Given entries:
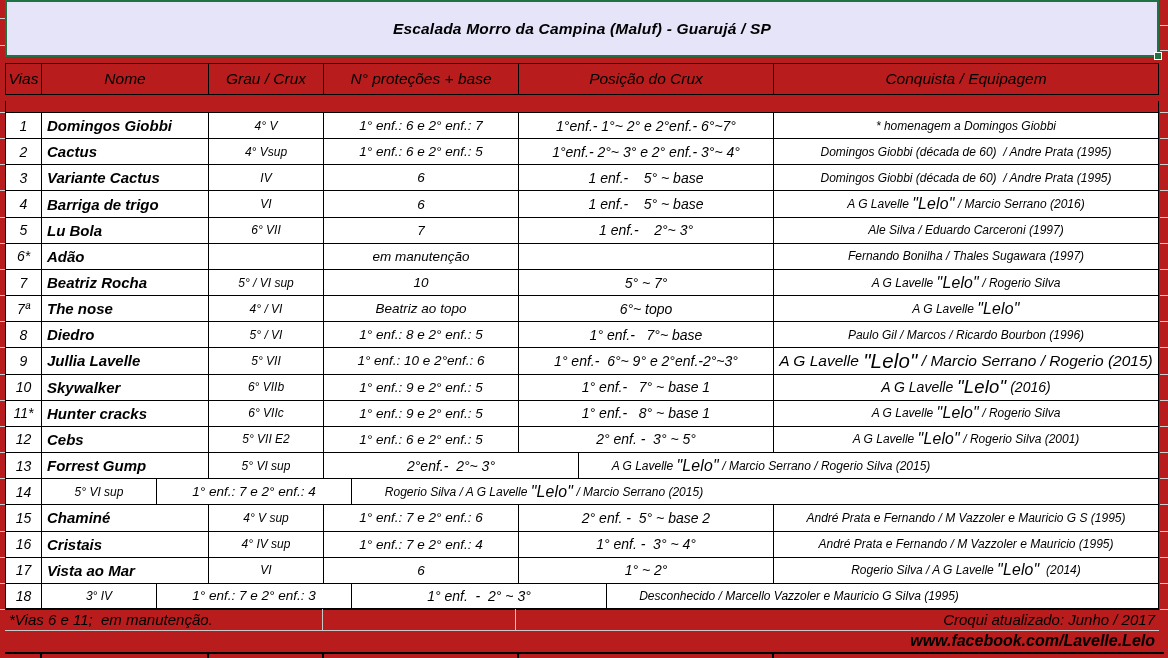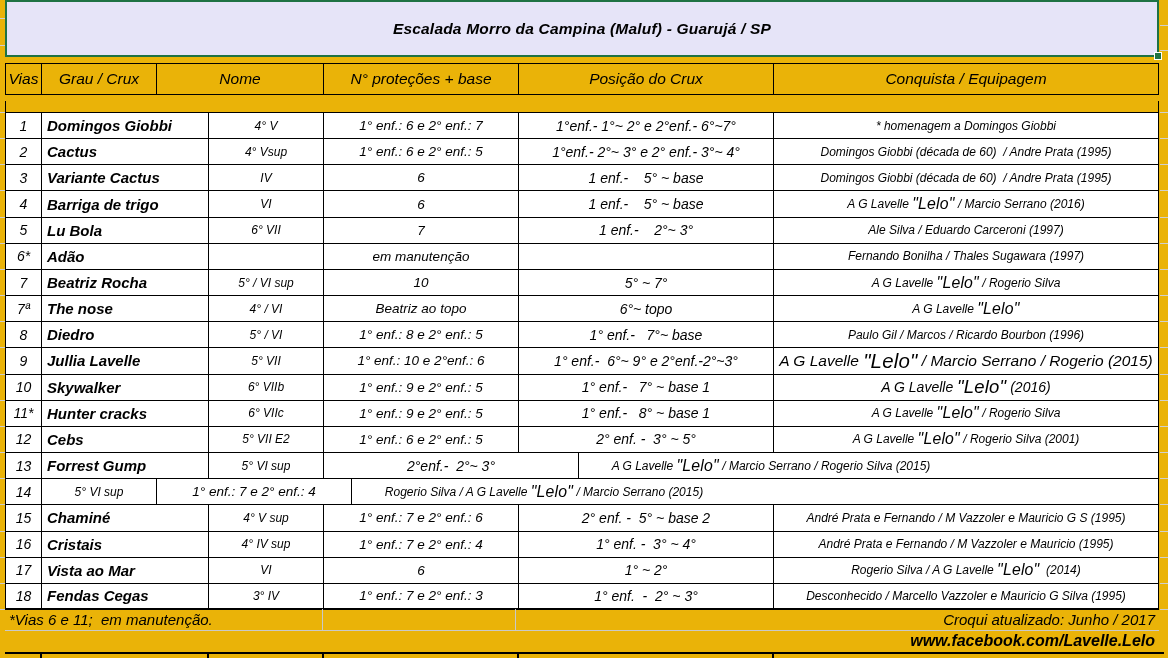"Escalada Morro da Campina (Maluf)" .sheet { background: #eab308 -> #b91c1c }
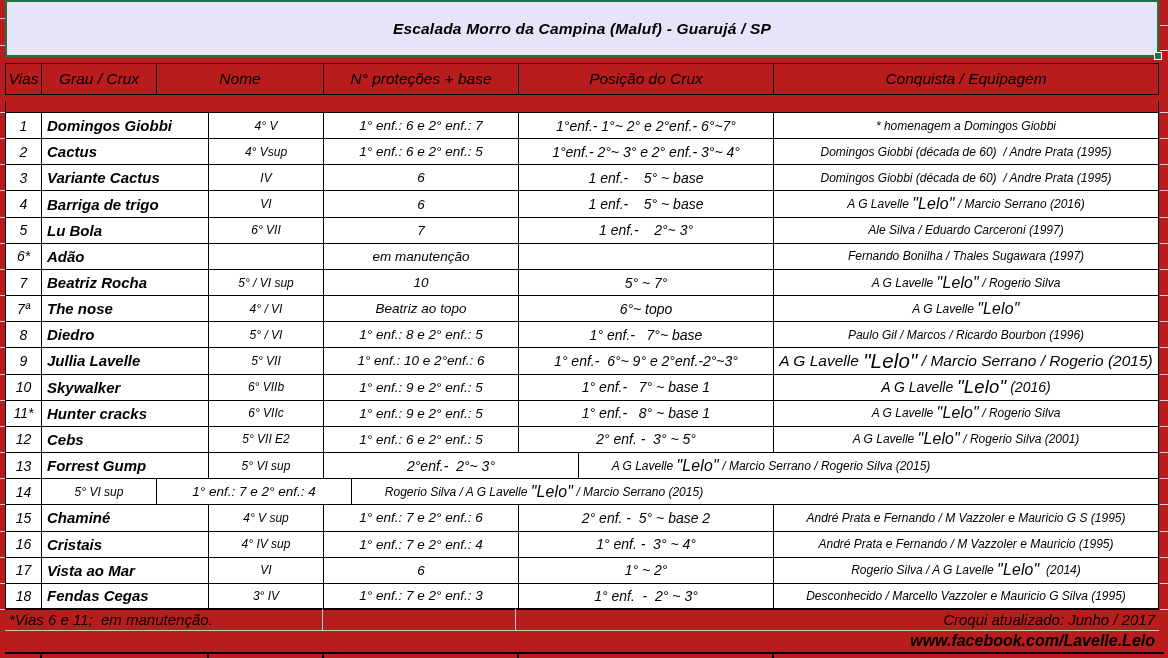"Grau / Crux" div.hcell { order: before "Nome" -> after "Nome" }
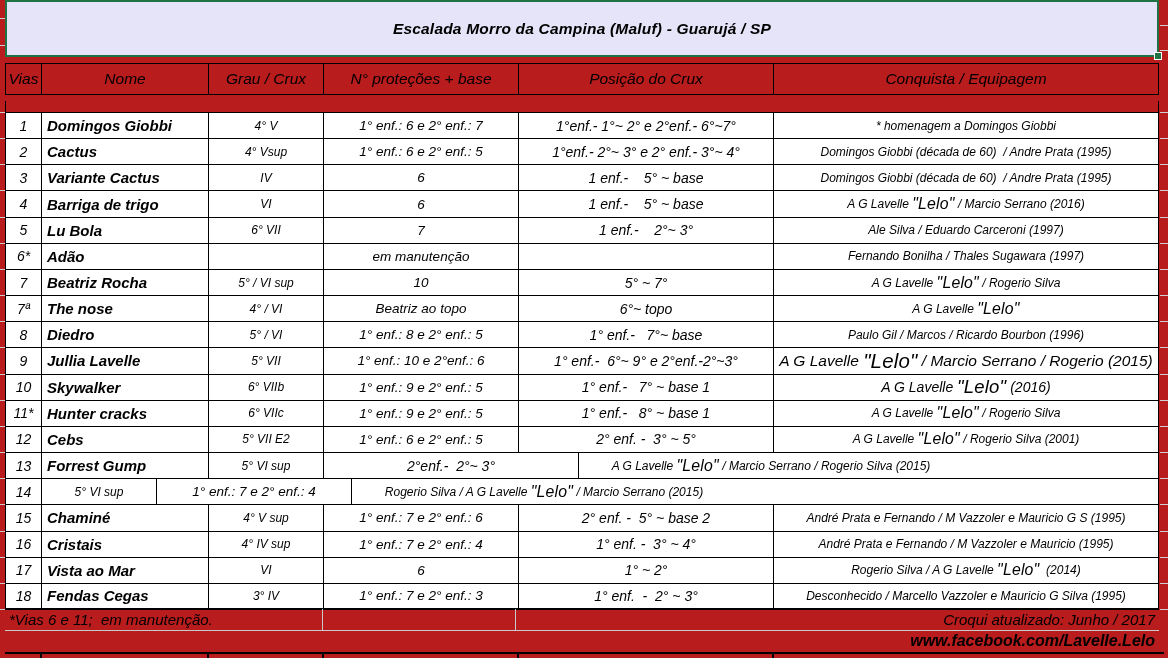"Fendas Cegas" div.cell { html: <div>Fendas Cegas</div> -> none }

--

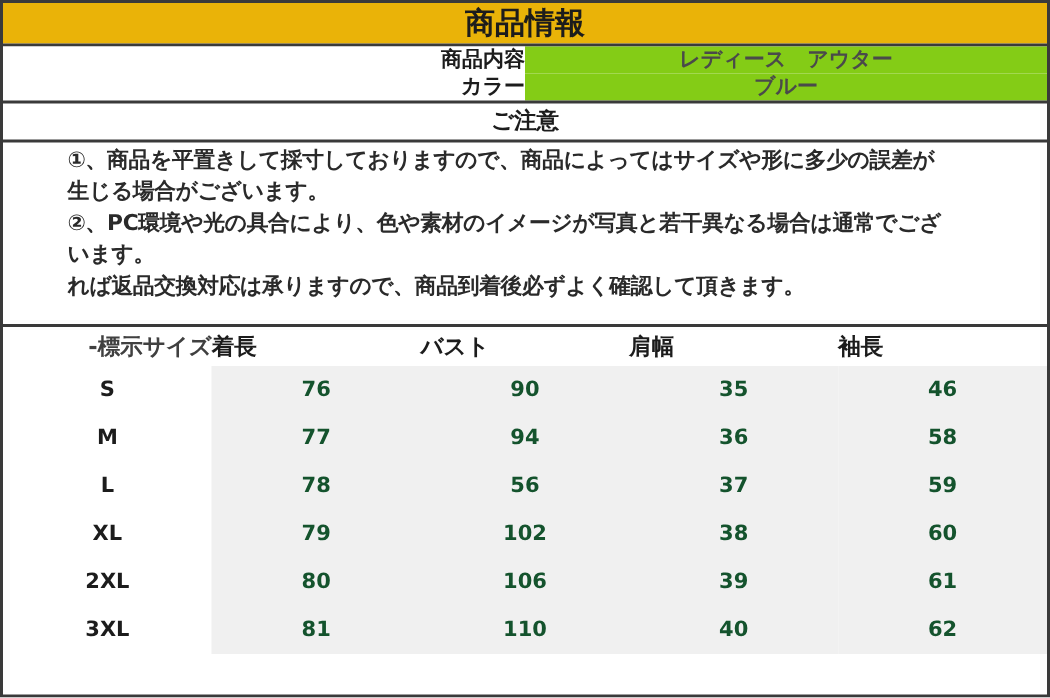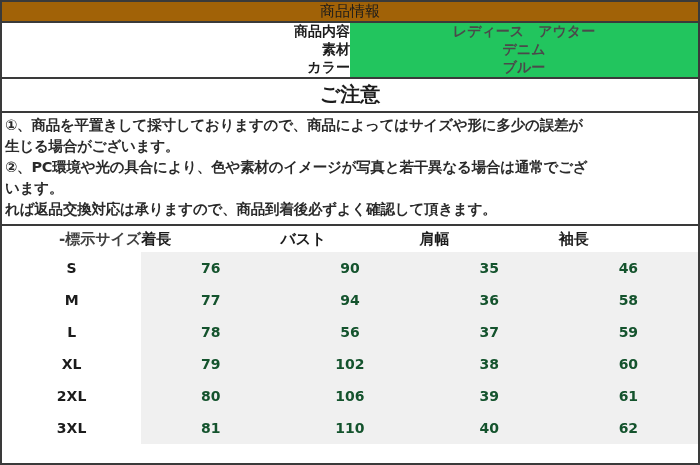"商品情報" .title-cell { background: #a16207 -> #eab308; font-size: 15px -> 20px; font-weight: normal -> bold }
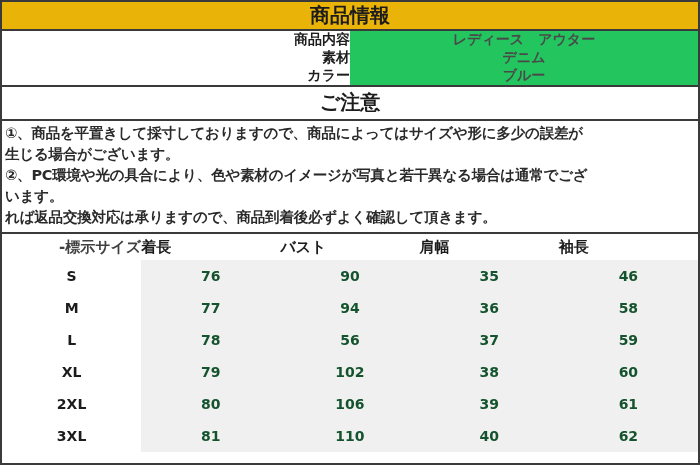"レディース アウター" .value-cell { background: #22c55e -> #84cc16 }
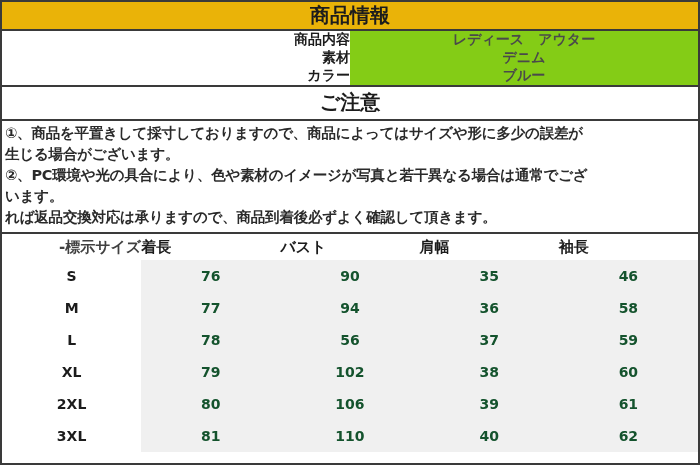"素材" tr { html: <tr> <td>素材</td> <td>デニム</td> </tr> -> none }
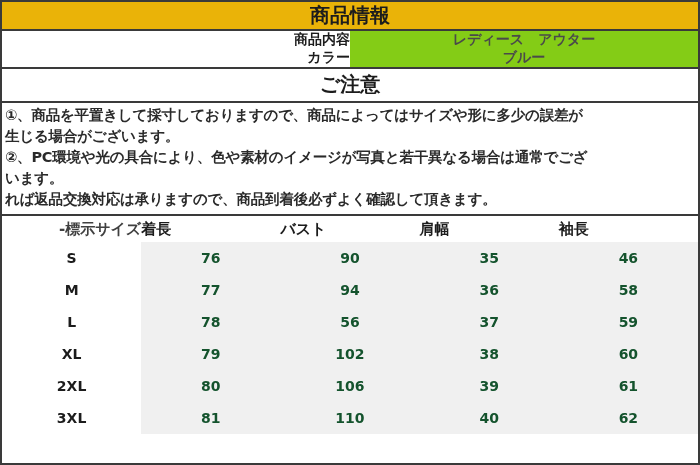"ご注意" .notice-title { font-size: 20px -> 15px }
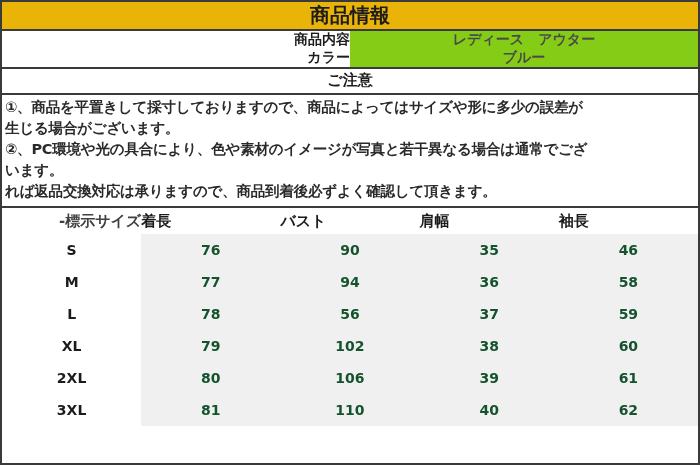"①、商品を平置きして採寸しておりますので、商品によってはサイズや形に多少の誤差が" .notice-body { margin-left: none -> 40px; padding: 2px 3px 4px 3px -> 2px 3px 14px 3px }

Your instructions:
In the material above, which lines fall between the one holding "Morro da Campina" and the one holding "html: <div>Fendas Cegas</div>", inclusive? Print exactly those, with the pictures left out.

Finished task:
"Escalada Morro da Campina (Maluf)" .sheet { background: #eab308 -> #b91c1c }
"Grau / Crux" div.hcell { order: before "Nome" -> after "Nome" }
"Fendas Cegas" div.cell { html: <div>Fendas Cegas</div> -> none }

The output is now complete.